Task details
Your output is the line containing "[581,271,813,283] [462,292,661,308] [500,316,813,328]" plus every line after it in the listing, reproduced exactly.
□ □ □
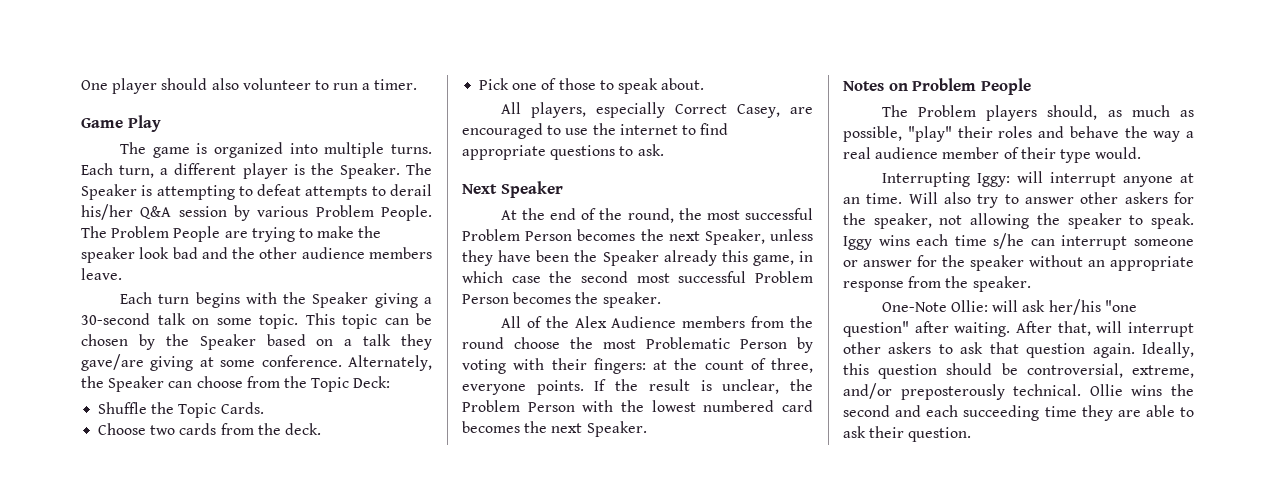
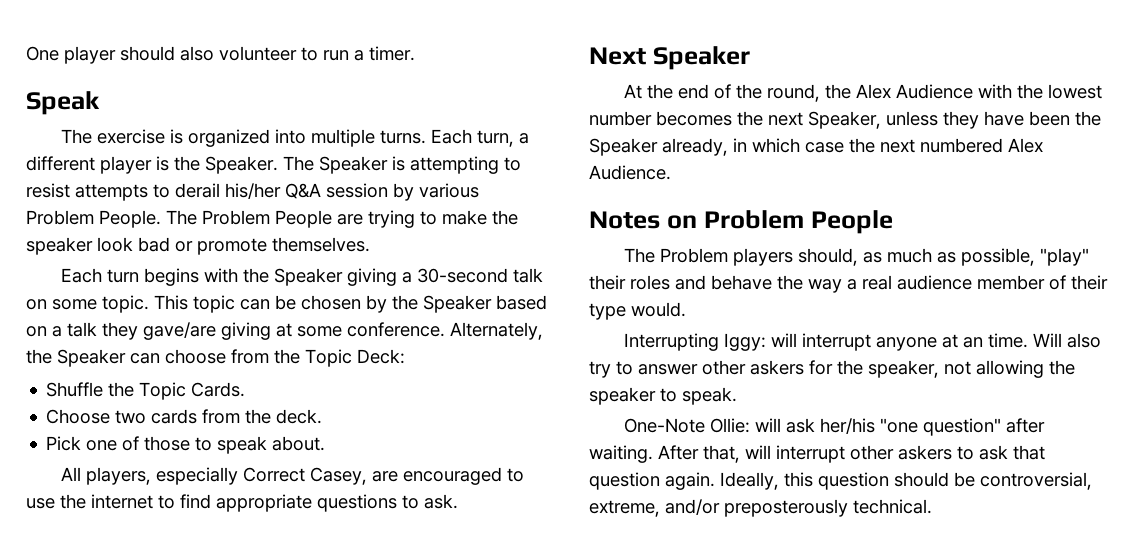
[81,115,161,132] [119,142,190,158] Game Play // The game -> [26,91,100,115] [60,129,165,144] Speak // The exercise
[257,184,302,196] defeat -> [26,183,70,198] resist
[201,247,432,259] [81,268,122,280] and the other audience members leave. -> [175,237,370,255] or promote themselves.
[706,208,813,220] [462,229,573,241] most successful Problem Person -> [855,84,1102,99] [589,111,652,126] Alex Audience with the lowest number
[663,250,794,266] already this game, -> [662,138,728,156] already,
[581,271,813,283] [462,292,661,308] [500,316,813,328] [462,337,813,353] [462,358,813,374] [462,379,813,395] [462,400,813,412] [462,421,647,437] second most successful Problem Person becomes the speaker. // All of the Alex Audience members from the round choose the most Problematic Person by voting with their fingers: at the count of three, everyone points. If the result is unclear, the Problem Person with the lowest numbered card becomes the next Speaker. -> [880,138,1043,153] [589,165,671,180] next numbered Alex Audience.
[843,233,1194,250] [843,255,1194,271] [843,276,1031,292] Iggy wins each time s/he can interrupt someone or answer for the speaker without an appropriate response from the speaker. -> (737, 396) none
[1089,384,1194,396] [843,405,1194,421] [843,426,972,442] Ollie wins the second and each succeeding time they are able to ask their question. -> (932, 506) none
□ □ □
Response to the exercise
[581,271,813,283] [462,292,661,308] [500,316,813,328] [462,337,813,353] [462,358,813,374] [462,379,813,395] [462,400,813,412] [462,421,647,437] second most successful Problem Person becomes the speaker. // All of the Alex Audience members from the round choose the most Problematic Person by voting with their fingers: at the count of three, everyone points. If the result is unclear, the Problem Person with the lowest numbered card becomes the next Speaker. -> [880,138,1043,153] [589,165,671,180] next numbered Alex Audience.
[843,233,1194,250] [843,255,1194,271] [843,276,1031,292] Iggy wins each time s/he can interrupt someone or answer for the speaker without an appropriate response from the speaker. -> (737, 396) none
[1089,384,1194,396] [843,405,1194,421] [843,426,972,442] Ollie wins the second and each succeeding time they are able to ask their question. -> (932, 506) none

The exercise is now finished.